### INSTRUCTIONS FOR THE TASK
Without any images, output the records below verbatim.

*** Opening DATA TO EXAMINE ***

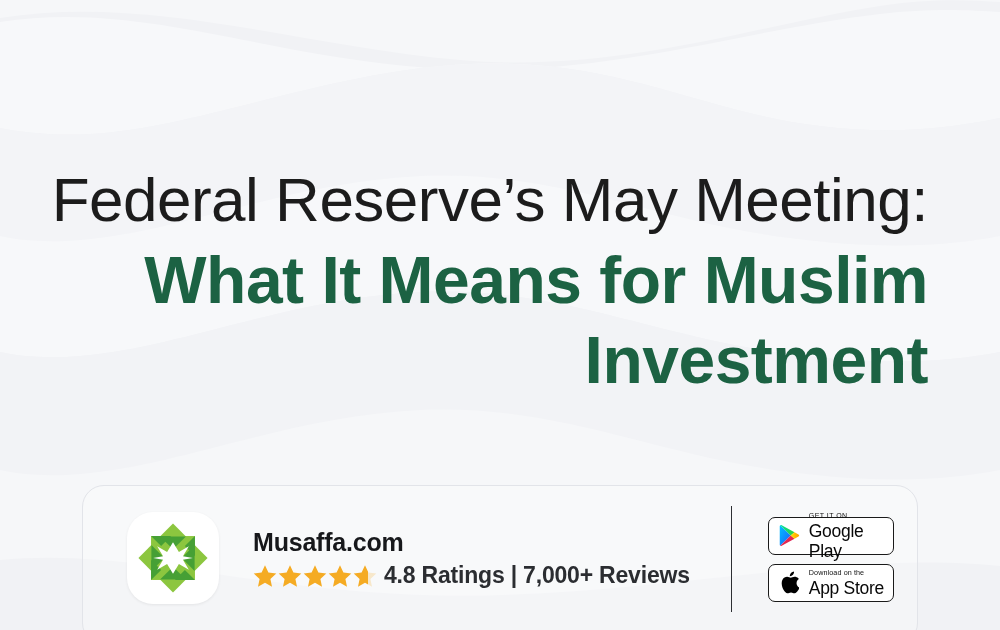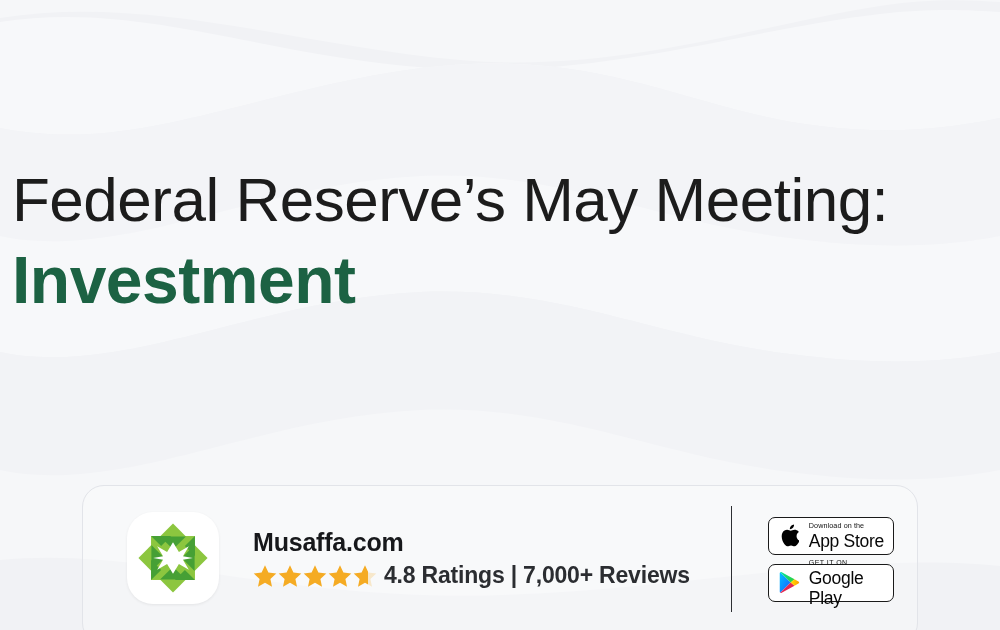--- a/index.html
+++ b/index.html
@@ -34,11 +34,11 @@
   
   .headline {
     position: absolute;
-    left: 12px;
+    left: 0;
     top: 160px;
     width: 928px;
     z-index: 2;
-    text-align: left;
+    text-align: right;
   }
   .headline-line1 {
     display: block;

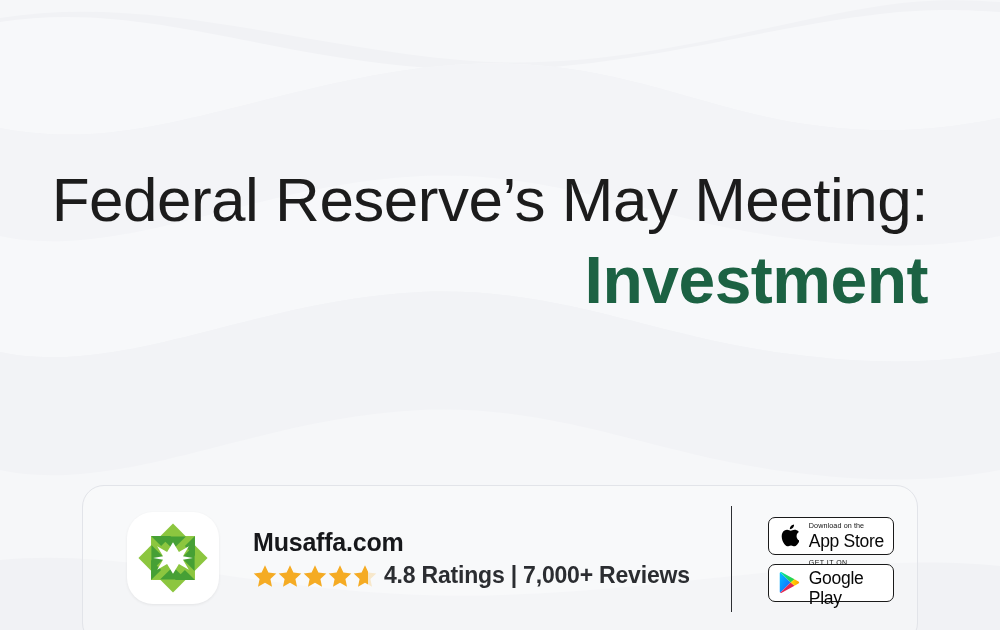--- a/index.html
+++ b/index.html
@@ -250,6 +250,7 @@
 
   <div class="headline">
     <span class="headline-line1">Federal Reserve’s May Meeting:</span>
+    <span class="headline-line2">What It Means for Muslim</span>
     <span class="headline-line3">Investment</span>
   </div>
 

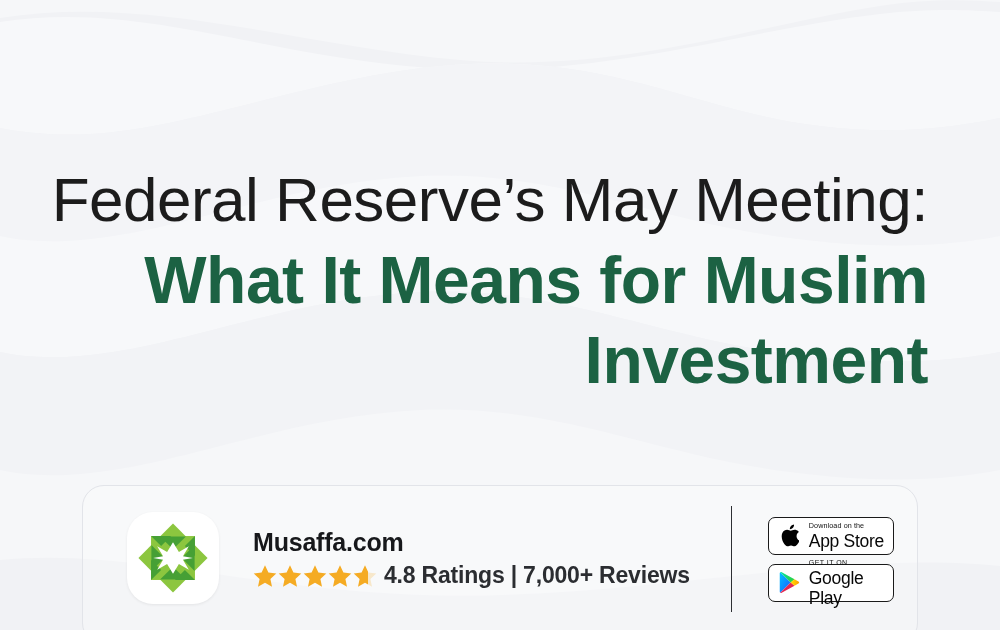--- a/index.html
+++ b/index.html
@@ -319,19 +319,6 @@
 
         <div class="badge">
           <span class="badge-glyph">
-            <svg width="19" height="23" viewBox="0 0 24 29">
-              <path fill="#000000" d="M16.4 4.6c.9-1.1 1.5-2.6 1.3-4.1-1.3.05-2.9.9-3.85 2-.85.95-1.6 2.5-1.4 3.95 1.45.1 2.95-.75 3.95-1.85z"></path>
-              <path fill="#000000" d="M20.9 15.3c-.04-3.5 2.85-5.18 2.98-5.26-1.62-2.37-4.15-2.7-5.05-2.74-2.15-.22-4.2 1.27-5.29 1.27-1.09 0-2.77-1.24-4.55-1.21-2.34.04-4.5 1.36-5.7 3.46-2.43 4.22-.62 10.47 1.75 13.89 1.16 1.67 2.54 3.55 4.35 3.48 1.75-.07 2.41-1.13 4.52-1.13s2.71 1.13 4.55 1.09c1.88-.03 3.07-1.7 4.22-3.39 1.33-1.95 1.88-3.84 1.91-3.93-.04-.02-3.66-1.41-3.69-5.53z"></path>
-            </svg>
-          </span>
-          <span class="badge-labels">
-            <span class="badge-small">Download on the</span>
-            <span class="badge-large">App Store</span>
-          </span>
-        </div>
-
-        <div class="badge">
-          <span class="badge-glyph">
             <svg width="21" height="23" viewBox="0 0 26 28">
               <defs>
                 <linearGradient id="gpBlue" x1="0" y1="0" x2="1" y2="1">
@@ -363,6 +350,19 @@
           </span>
         </div>
 
+        <div class="badge">
+          <span class="badge-glyph">
+            <svg width="19" height="23" viewBox="0 0 24 29">
+              <path fill="#000000" d="M16.4 4.6c.9-1.1 1.5-2.6 1.3-4.1-1.3.05-2.9.9-3.85 2-.85.95-1.6 2.5-1.4 3.95 1.45.1 2.95-.75 3.95-1.85z"></path>
+              <path fill="#000000" d="M20.9 15.3c-.04-3.5 2.85-5.18 2.98-5.26-1.62-2.37-4.15-2.7-5.05-2.74-2.15-.22-4.2 1.27-5.29 1.27-1.09 0-2.77-1.24-4.55-1.21-2.34.04-4.5 1.36-5.7 3.46-2.43 4.22-.62 10.47 1.75 13.89 1.16 1.67 2.54 3.55 4.35 3.48 1.75-.07 2.41-1.13 4.52-1.13s2.71 1.13 4.55 1.09c1.88-.03 3.07-1.7 4.22-3.39 1.33-1.95 1.88-3.84 1.91-3.93-.04-.02-3.66-1.41-3.69-5.53z"></path>
+            </svg>
+          </span>
+          <span class="badge-labels">
+            <span class="badge-small">Download on the</span>
+            <span class="badge-large">App Store</span>
+          </span>
+        </div>
+
       </div>
     </div>
   </div>

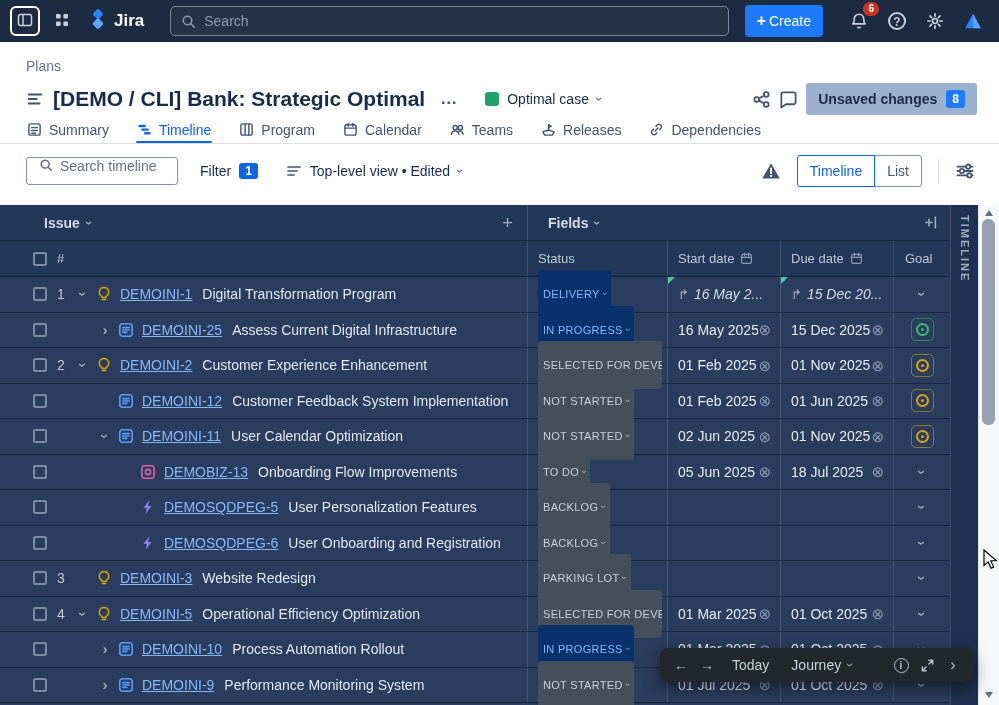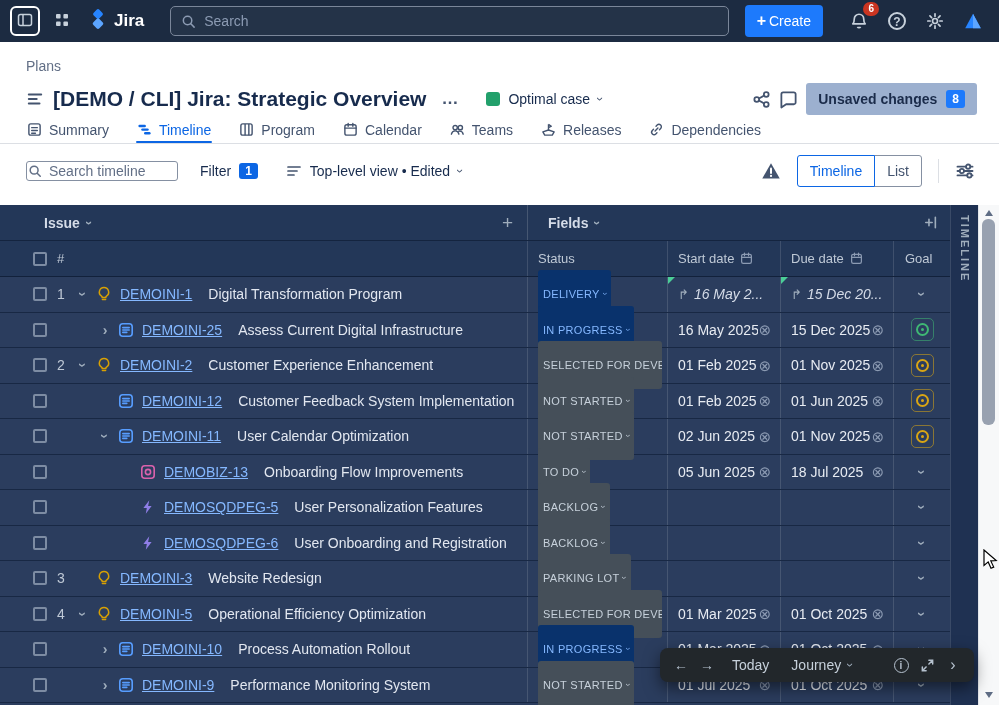--- a/index.html
+++ b/index.html
@@ -227,7 +227,7 @@
           <path d="M2.5 4h11M2.5 8h7M2.5 12h9.5"></path>
         </svg>
       </span>
-    <h1>[DEMO / CLI] Jira: Strategic Overview</h1>
+    <h1>[DEMO / CLI] Bank: Strategic Optimal</h1>
     <button class="more"></button>
     <div class="scenario">
       <span class="scen-swatch"></span>

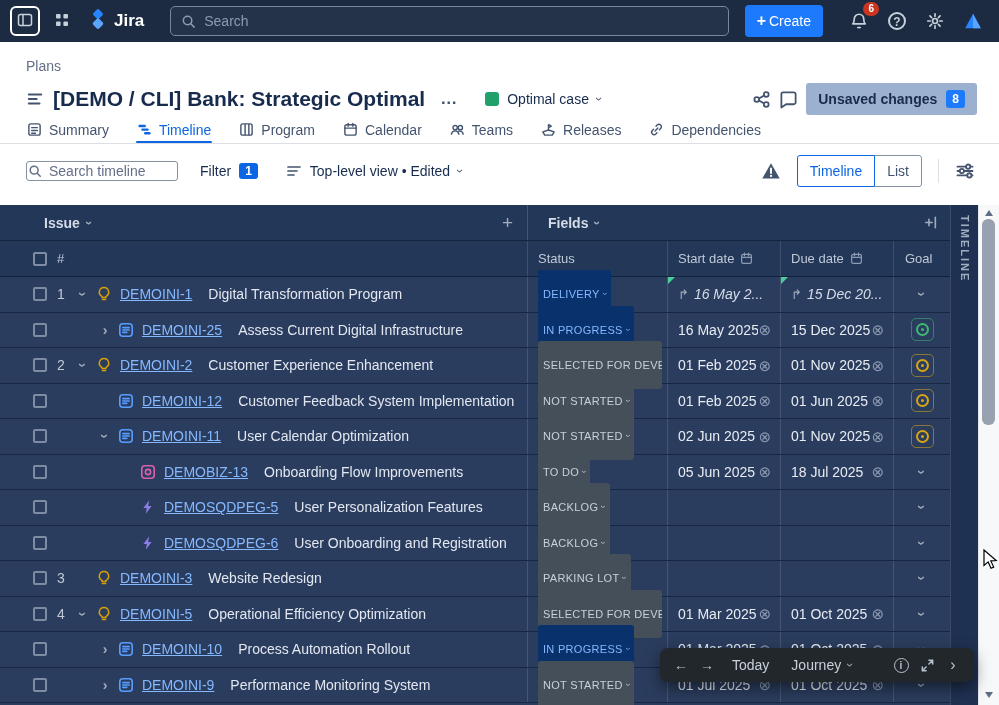--- a/index.html
+++ b/index.html
@@ -54,8 +54,8 @@
 
   
   .toolbar{position:absolute;left:26px;right:24px;top:155px;height:32px;display:flex;align-items:center;gap:16px}
-  .search-box{width:152px;height:20px;border:1px solid #8590A2;border-radius:3px;display:flex;align-items:center;
-    gap:7px;padding:0 1px;color:#626F86;font-size:14px;flex:none}
+  .search-box{width:152px;height:28px;border:1px solid #8590A2;border-radius:3px;display:flex;align-items:flex-start;
+    gap:7px;padding:0 12px;color:#626F86;font-size:14px;flex:none}
   .tbtn{display:flex;align-items:center;gap:8px;font-size:14px;font-weight:500;color:#172B4D;padding:6px 6px}
   .fbadge{background:#0C66E4;color:#fff;border-radius:3px;font-size:12px;font-weight:700;padding:1px 6px}
   .tspacer{flex:1}

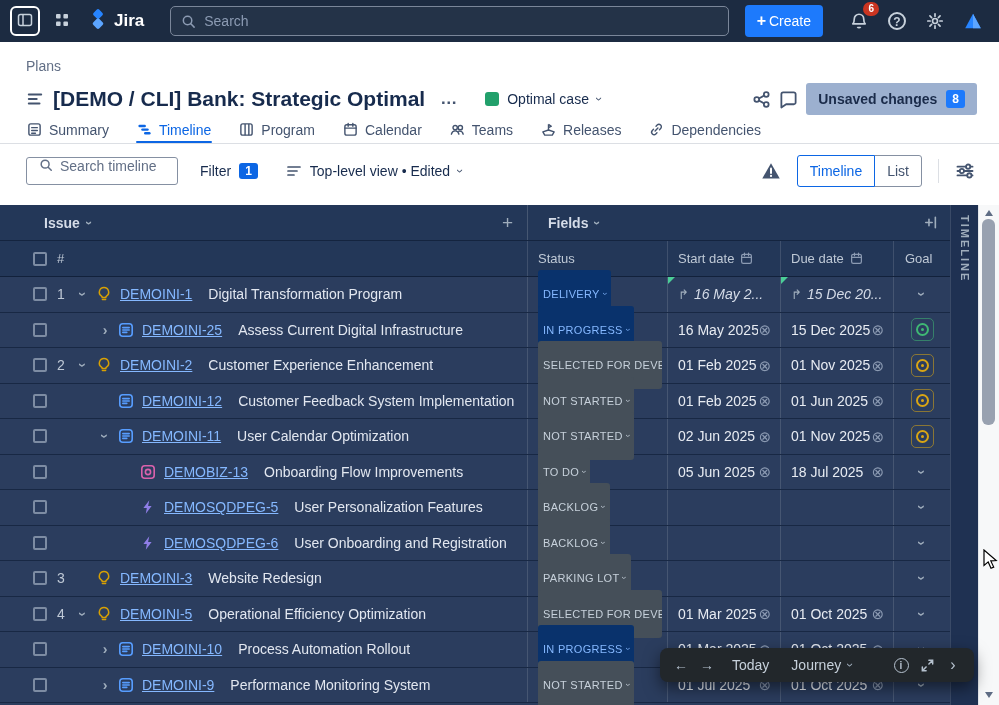--- a/index.html
+++ b/index.html
@@ -94,7 +94,7 @@
   .twisty.down::before,.twisty.right::before{content:"\203A"}
   .ticon{width:17px;height:17px;margin-left:4px;flex:none;display:flex;align-items:center;justify-content:center}
   .key{margin-left:8px;color:#85B8FF;font-size:14px;text-decoration:underline;white-space:nowrap;flex:none}
-  .sum{margin-left:16px;color:#E2E7F0;font-size:14px;white-space:nowrap;overflow:hidden}
+  .sum{margin-left:10px;color:#E2E7F0;font-size:14px;white-space:nowrap;overflow:hidden}
   .loz{font-size:11px;font-weight:400;letter-spacing:0.3px;border-radius:3px;padding:18px 5px;white-space:nowrap;
     max-width:124px;overflow:hidden;display:flex;align-items:center}
   .loz.blue{background:#09326C;color:#85B8FF}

*** Closing DATA TO EXAMINE ***

### EXPECTED OUTPUT
--- a/index.html
+++ b/index.html
@@ -34,11 +34,11 @@
   
   .headline {
     position: absolute;
-    left: 12px;
+    left: 0;
     top: 160px;
     width: 928px;
     z-index: 2;
-    text-align: left;
+    text-align: right;
   }
   .headline-line1 {
     display: block;

--- a/index.html
+++ b/index.html
@@ -250,6 +250,7 @@
 
   <div class="headline">
     <span class="headline-line1">Federal Reserve’s May Meeting:</span>
+    <span class="headline-line2">What It Means for Muslim</span>
     <span class="headline-line3">Investment</span>
   </div>
 

--- a/index.html
+++ b/index.html
@@ -319,19 +319,6 @@
 
         <div class="badge">
           <span class="badge-glyph">
-            <svg width="19" height="23" viewBox="0 0 24 29">
-              <path fill="#000000" d="M16.4 4.6c.9-1.1 1.5-2.6 1.3-4.1-1.3.05-2.9.9-3.85 2-.85.95-1.6 2.5-1.4 3.95 1.45.1 2.95-.75 3.95-1.85z"></path>
-              <path fill="#000000" d="M20.9 15.3c-.04-3.5 2.85-5.18 2.98-5.26-1.62-2.37-4.15-2.7-5.05-2.74-2.15-.22-4.2 1.27-5.29 1.27-1.09 0-2.77-1.24-4.55-1.21-2.34.04-4.5 1.36-5.7 3.46-2.43 4.22-.62 10.47 1.75 13.89 1.16 1.67 2.54 3.55 4.35 3.48 1.75-.07 2.41-1.13 4.52-1.13s2.71 1.13 4.55 1.09c1.88-.03 3.07-1.7 4.22-3.39 1.33-1.95 1.88-3.84 1.91-3.93-.04-.02-3.66-1.41-3.69-5.53z"></path>
-            </svg>
-          </span>
-          <span class="badge-labels">
-            <span class="badge-small">Download on the</span>
-            <span class="badge-large">App Store</span>
-          </span>
-        </div>
-
-        <div class="badge">
-          <span class="badge-glyph">
             <svg width="21" height="23" viewBox="0 0 26 28">
               <defs>
                 <linearGradient id="gpBlue" x1="0" y1="0" x2="1" y2="1">
@@ -363,6 +350,19 @@
           </span>
         </div>
 
+        <div class="badge">
+          <span class="badge-glyph">
+            <svg width="19" height="23" viewBox="0 0 24 29">
+              <path fill="#000000" d="M16.4 4.6c.9-1.1 1.5-2.6 1.3-4.1-1.3.05-2.9.9-3.85 2-.85.95-1.6 2.5-1.4 3.95 1.45.1 2.95-.75 3.95-1.85z"></path>
+              <path fill="#000000" d="M20.9 15.3c-.04-3.5 2.85-5.18 2.98-5.26-1.62-2.37-4.15-2.7-5.05-2.74-2.15-.22-4.2 1.27-5.29 1.27-1.09 0-2.77-1.24-4.55-1.21-2.34.04-4.5 1.36-5.7 3.46-2.43 4.22-.62 10.47 1.75 13.89 1.16 1.67 2.54 3.55 4.35 3.48 1.75-.07 2.41-1.13 4.52-1.13s2.71 1.13 4.55 1.09c1.88-.03 3.07-1.7 4.22-3.39 1.33-1.95 1.88-3.84 1.91-3.93-.04-.02-3.66-1.41-3.69-5.53z"></path>
+            </svg>
+          </span>
+          <span class="badge-labels">
+            <span class="badge-small">Download on the</span>
+            <span class="badge-large">App Store</span>
+          </span>
+        </div>
+
       </div>
     </div>
   </div>

--- a/index.html
+++ b/index.html
@@ -227,7 +227,7 @@
           <path d="M2.5 4h11M2.5 8h7M2.5 12h9.5"></path>
         </svg>
       </span>
-    <h1>[DEMO / CLI] Jira: Strategic Overview</h1>
+    <h1>[DEMO / CLI] Bank: Strategic Optimal</h1>
     <button class="more"></button>
     <div class="scenario">
       <span class="scen-swatch"></span>

--- a/index.html
+++ b/index.html
@@ -54,8 +54,8 @@
 
   
   .toolbar{position:absolute;left:26px;right:24px;top:155px;height:32px;display:flex;align-items:center;gap:16px}
-  .search-box{width:152px;height:20px;border:1px solid #8590A2;border-radius:3px;display:flex;align-items:center;
-    gap:7px;padding:0 1px;color:#626F86;font-size:14px;flex:none}
+  .search-box{width:152px;height:28px;border:1px solid #8590A2;border-radius:3px;display:flex;align-items:flex-start;
+    gap:7px;padding:0 12px;color:#626F86;font-size:14px;flex:none}
   .tbtn{display:flex;align-items:center;gap:8px;font-size:14px;font-weight:500;color:#172B4D;padding:6px 6px}
   .fbadge{background:#0C66E4;color:#fff;border-radius:3px;font-size:12px;font-weight:700;padding:1px 6px}
   .tspacer{flex:1}

--- a/index.html
+++ b/index.html
@@ -94,7 +94,7 @@
   .twisty.down::before,.twisty.right::before{content:"\203A"}
   .ticon{width:17px;height:17px;margin-left:4px;flex:none;display:flex;align-items:center;justify-content:center}
   .key{margin-left:8px;color:#85B8FF;font-size:14px;text-decoration:underline;white-space:nowrap;flex:none}
-  .sum{margin-left:16px;color:#E2E7F0;font-size:14px;white-space:nowrap;overflow:hidden}
+  .sum{margin-left:10px;color:#E2E7F0;font-size:14px;white-space:nowrap;overflow:hidden}
   .loz{font-size:11px;font-weight:400;letter-spacing:0.3px;border-radius:3px;padding:18px 5px;white-space:nowrap;
     max-width:124px;overflow:hidden;display:flex;align-items:center}
   .loz.blue{background:#09326C;color:#85B8FF}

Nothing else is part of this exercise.